Step 2: Use a Trading Strategy

A trading strategy is a set of rules that guide a trader on when to enter and exit trades. To make 20 pips a day consistently, it is essential to have a trading strategy that works. There are different trading strategies such as scalping, swing trading, and trend following, but the most important thing is to choose a strategy that suits your trading style and personality.

Step 3: Use Technical Analysis

Technical analysis is the study of past price movements and patterns to predict future price movements. To make 20 pips a day, you need to use technical analysis to identify potential entry and exit points. Technical analysis tools such as moving averages, trend lines, and support and resistance levels can help you identify these points.

Step 4: Manage Risk

Risk management is crucial in forex trading as it helps traders minimize losses and maximize profits. To make 20 pips a day, you need to manage your risk effectively. One way to do this is by using stop-loss orders to limit your losses. A stop-loss order is an order that automatically closes a trade when the price reaches a predetermined level.
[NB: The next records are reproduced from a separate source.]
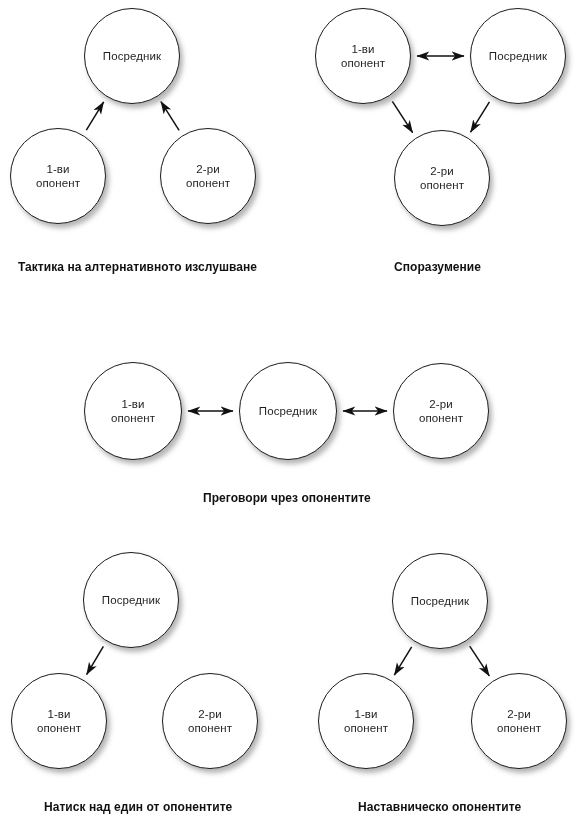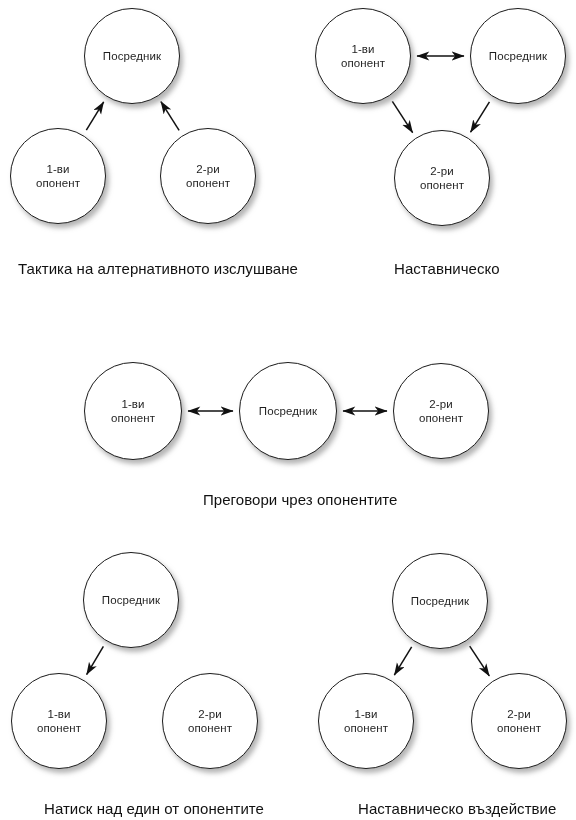"Тактика на алтернативното изслушване" .caption { font-size: 15px -> 12px; font-weight: normal -> bold }
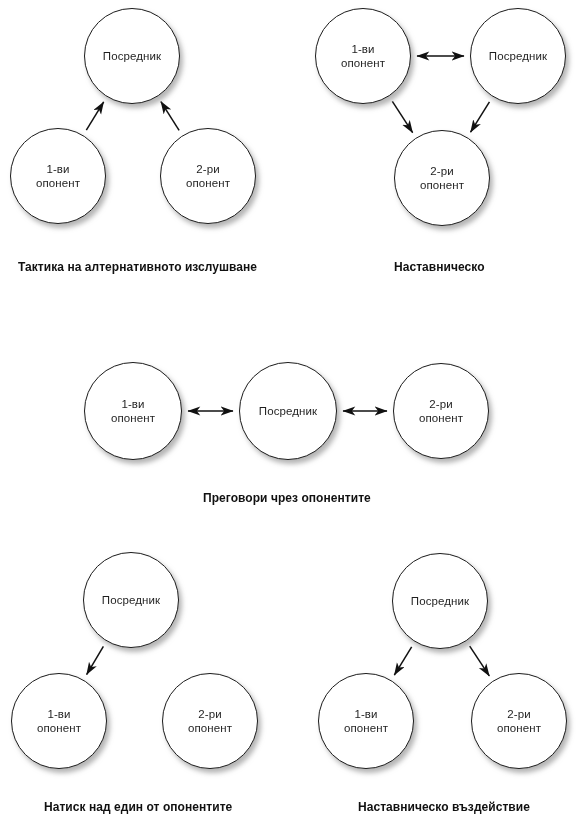"Наставническо" div.caption { text: Наставническо -> Споразумение }
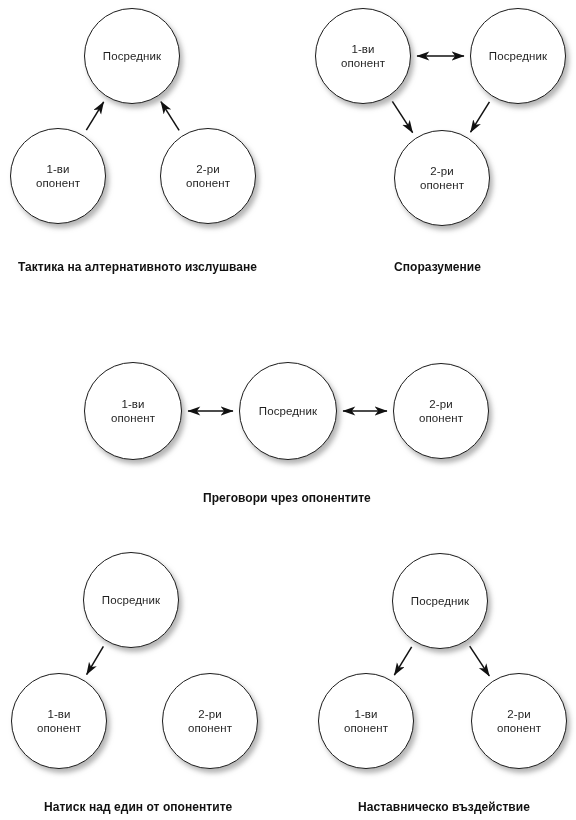"Наставническо въздействие" div.caption { text: въздействие -> опонентите }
Step 5: Use Proper Money Management

Money management is the process of managing your trading capital to ensure that you do not overtrade or risk too much on a single trade. To make 20 pips a day, you need to use proper money management techniques such as risking only a small percentage of your trading capital on each trade.

Step 6: Stay Disciplined

Discipline is crucial in forex trading as it helps traders stick to their trading plan and avoid emotional decisions. To make 20 pips a day consistently, you need to stay disciplined and follow your trading plan. Avoid making impulsive decisions based on emotions such as greed or fear.

Conclusion

Making 20 pips a day in forex trading is achievable with the right strategy, discipline, and risk management. It is essential to choose the right currency pair, use a trading strategy, use technical analysis, manage risk, use proper money management, and stay disciplined. Forex trading requires patience, persistence, and continuous learning, but with the right approach, it can be a profitable venture.